When "warrior's" get inserted into database it comes out as "warrior\'s"

[TeddyKiller]

When "warrior's" get inserted into database it comes out as "warrior\'s"

 

How can I prevent it?

I've tried "addslashes($_POST['name']);" and "stripslashes($_POST['name']);"

 

Thanks

[ryancanulla]

Try this on the way in

 

html_entity_encode($row['content'], ENT_QUOTES);

 

And this on the way out

html_entity_decode($row['content'], ENT_QUOTES);

 

[TeddyKiller]

      $insert['name'] = html_entity_encode($_POST['name'], ENT_QUOTES);

      $query = $db->autoexecute('items', $insert, 'INSERT');

 

Then when I call it to be displayed.. do..

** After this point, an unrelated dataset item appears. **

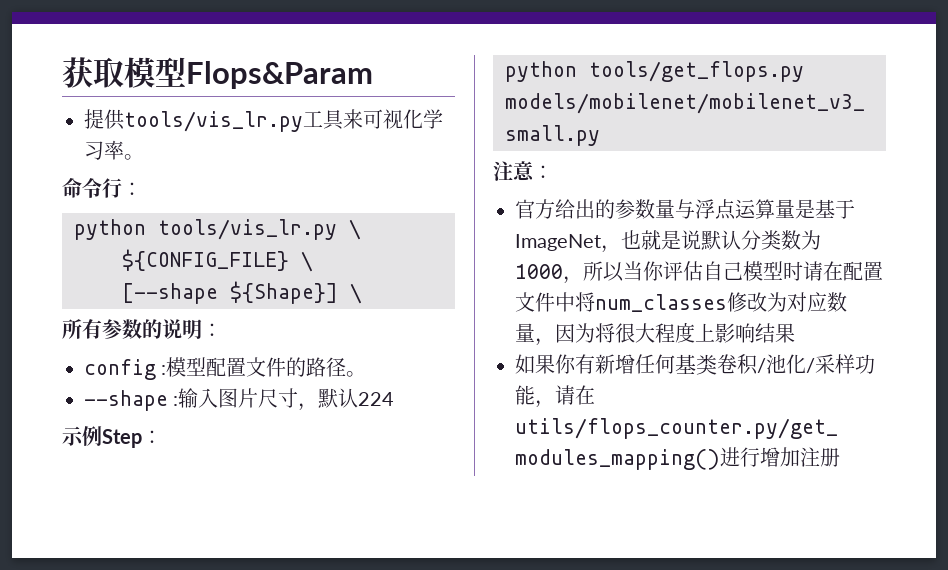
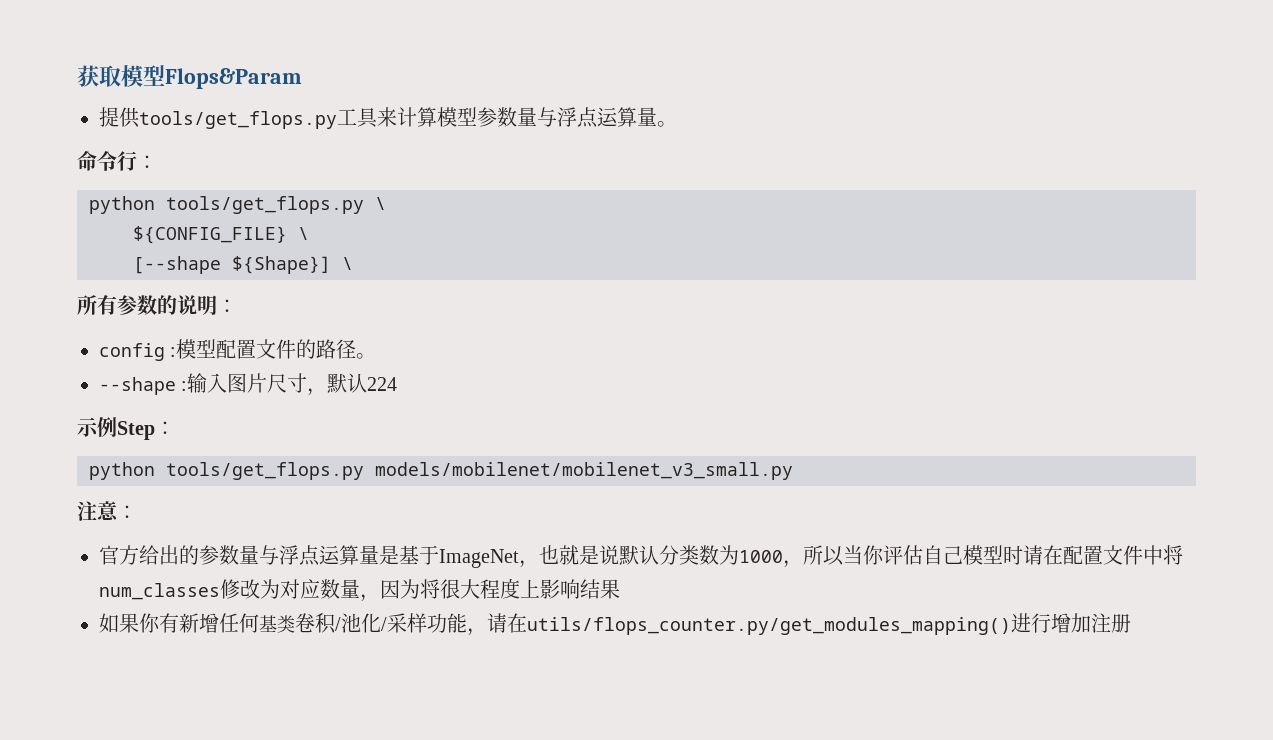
- 提供tools/vis_lr.py工具来可视化学习率。
+ 提供tools/get_flops.py工具来计算模型参数量与浮点运算量。
- python tools/vis_lr.py \
+ python tools/get_flops.py \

html_entity_decode($row['name'], ENT_QUOTES);

 

Correct? - When I say "comes out" I mean, it gets inserted in the database as "warrior\'s" even though we type it as "warrior's" in the textbox.

[Wolphie]

Use stripslashes() before inserting the data into the database.

 

http://php.net/manual/en/function.stripslashes.php

[TeddyKiller]

We tried that, didn't work.

Realised there was another change we made

Works now. Thanks.

[KevinM1]

Use stripslashes() before inserting the data into the database.

 

http://php.net/manual/en/function.stripslashes.php

 

Eh, not the best practice.  You should instead use whatever escape mechanism is appropriate for the db you're using (e.g., mysql_real_escape_string).

[Wolphie]

 

Eh, not the best practice.  You should instead use whatever escape mechanism is appropriate for the db you're using (e.g., mysql_real_escape_string).

 

That wasn't intended to sanitize the input data. It was simply a solution to his problem (i.e. removing the slashes from his input string).

 

mysql_real_escape_string() prepends backslashes, which I assume he was already using since he was trying to remove the backslashes from his quotes.